— Слухи по больнице ходят, что эта девушка сама грабителей в дом пустила, — не могла успокоиться Степановна.
— Откуда у тебя такие факты, Степановна? Это просто слухи.
— А на пустом месте слухи не бывают.
— Тогда, может, расскажешь, откуда тебе все это известно?
— А я слышала, как милиционеры между собой разговаривали. Двое мужчин пришли к лечащему врачу узнать, когда ее допросить можно, а потом в курилке разговаривали. Я недалеко полы мыла. Вот и все подслушала.
— Ах ты, старая бестия! Ну и что ж они там еще говорили?
— А то, что эта девица с одним из грабителей в одном подъезде жила и состояла в близких отношениях. Вот она в дом их и пустила. Можно сказать, что она с ними в сговоре.
— Ой, Степановна, слышишь звон, да не знаешь, где он. Не делай поспешных выводов. Еще толком ничего не известно.
— Я тебе пересказала то, что слышала.
— Если ж она с ними в сговоре была, то какого черта ее расстреляли?
— А пойми ты этих бандюков! Может, они там все между собой попереругались. Награбленное не смогли поделить. Мы же не знаем. Так что эта девица может потом очень сильно пожалеть о том, что жива осталась. Как влепят ей хороший срок по самое не хочу. Так, может, еще для нее лежать в земле было бы лучше, чем гнить в тюрьме.
— Степановна, хватит! — повысила голос медсестра. — Притомила уже. Не обвиняй и без того наказанную девчонку раньше времени. Признать человека виновным может только суд. Ты лучше хлорки давай меньше в ведро лей, а то девчонки задохнутся тут раньше времени.
Когда в палате стало тихо, я захотела крикнуть от боли и отчаяния, но не смогла.
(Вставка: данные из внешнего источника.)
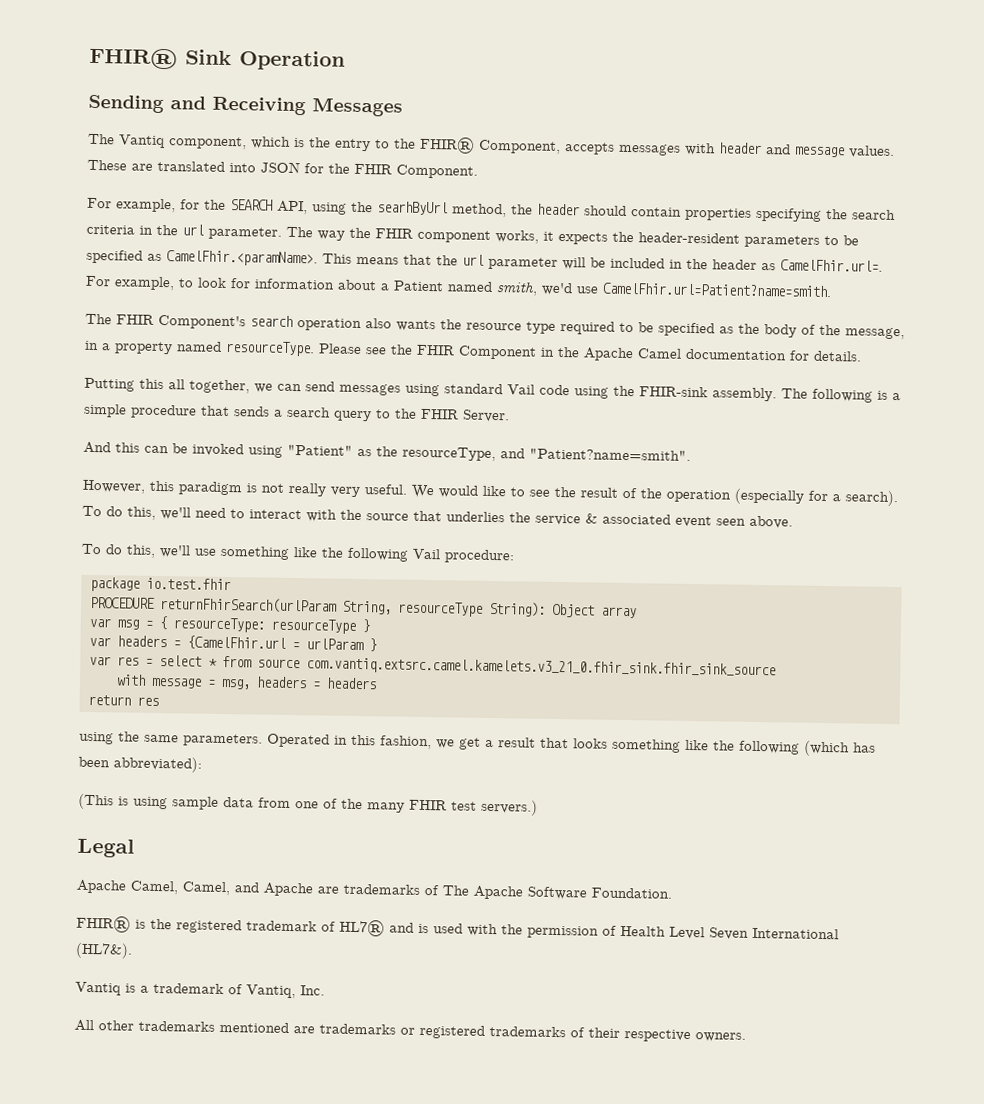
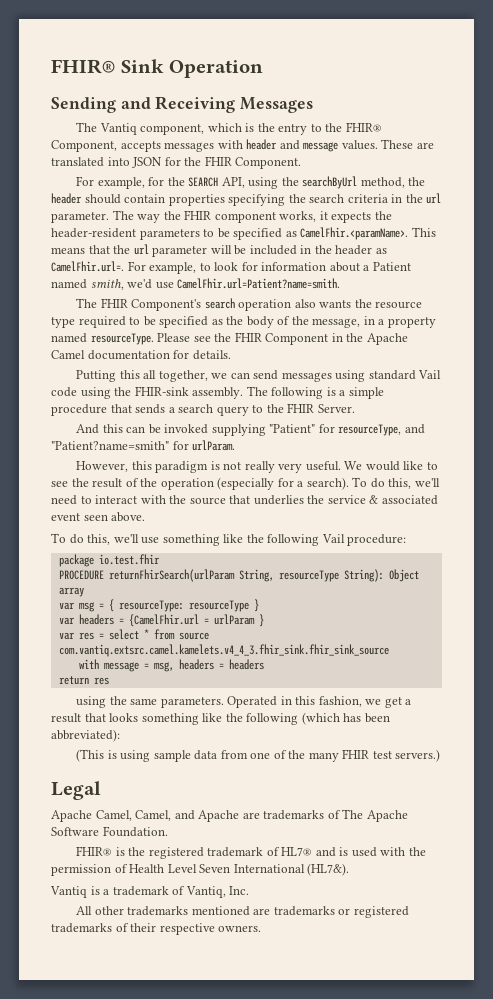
- For example, for the SEARCH API, using the searhByUrl method, the header should contain properties specifying the search criteria in the url parameter.
+ For example, for the SEARCH API, using the searchByUrl method, the header should contain properties specifying the search criteria in the url parameter.
- And this can be invoked using "Patient" as the resourceType, and "Patient?name=smith".
+ And this can be invoked supplying "Patient" for resourceType, and "Patient?name=smith" for urlParam.
- var res = select * from source com.vantiq.extsrc.camel.kamelets.v3_21_0.fhir_sink.fhir_sink_source
+ var res = select * from source com.vantiq.extsrc.camel.kamelets.v4_4_3.fhir_sink.fhir_sink_source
Просто не было сил. Я очень устала. От всего устала.
Где-то там, в другой больнице, лежала моя бабушка, и я ничем не могла ей помочь. Ничем, ни ей и ни себе.
Когда я уже смогла вставать и добираться до окна, я смотрела на деревья, на людей, идущих по улице, и смахивала слезы. Моя голова была полностью обрита, а почти все тело было скрыто за бинтами. Но я никогда не смотрелась на себя в зеркало. С некоторых пор я перестала любить зеркала.
Моя соседка по палате все так же лежала в коме и никак не приходила в себя. Несколько раз приходили из милиции, ее фотографировали и размещали снимки в газете. Но никто из родных не откликался. Да и были ли у нее эти родные? Уж я-то знала, каково жить без родственников.
А однажды, когда за окнами хлестал дождь и я слушала, как капли стучали о подоконник, в комнату вошел следователь, которому наконец-то разрешили со мной побеседовать. Несмотря на то что следователь вполне доброжелательным тоном представился и поздоровался, я сразу почувствовала, что он нелояльно ко мне относится, потому что все его вопросы были заранее спланированы так, чтобы выставить меня не в самом благовидном свете.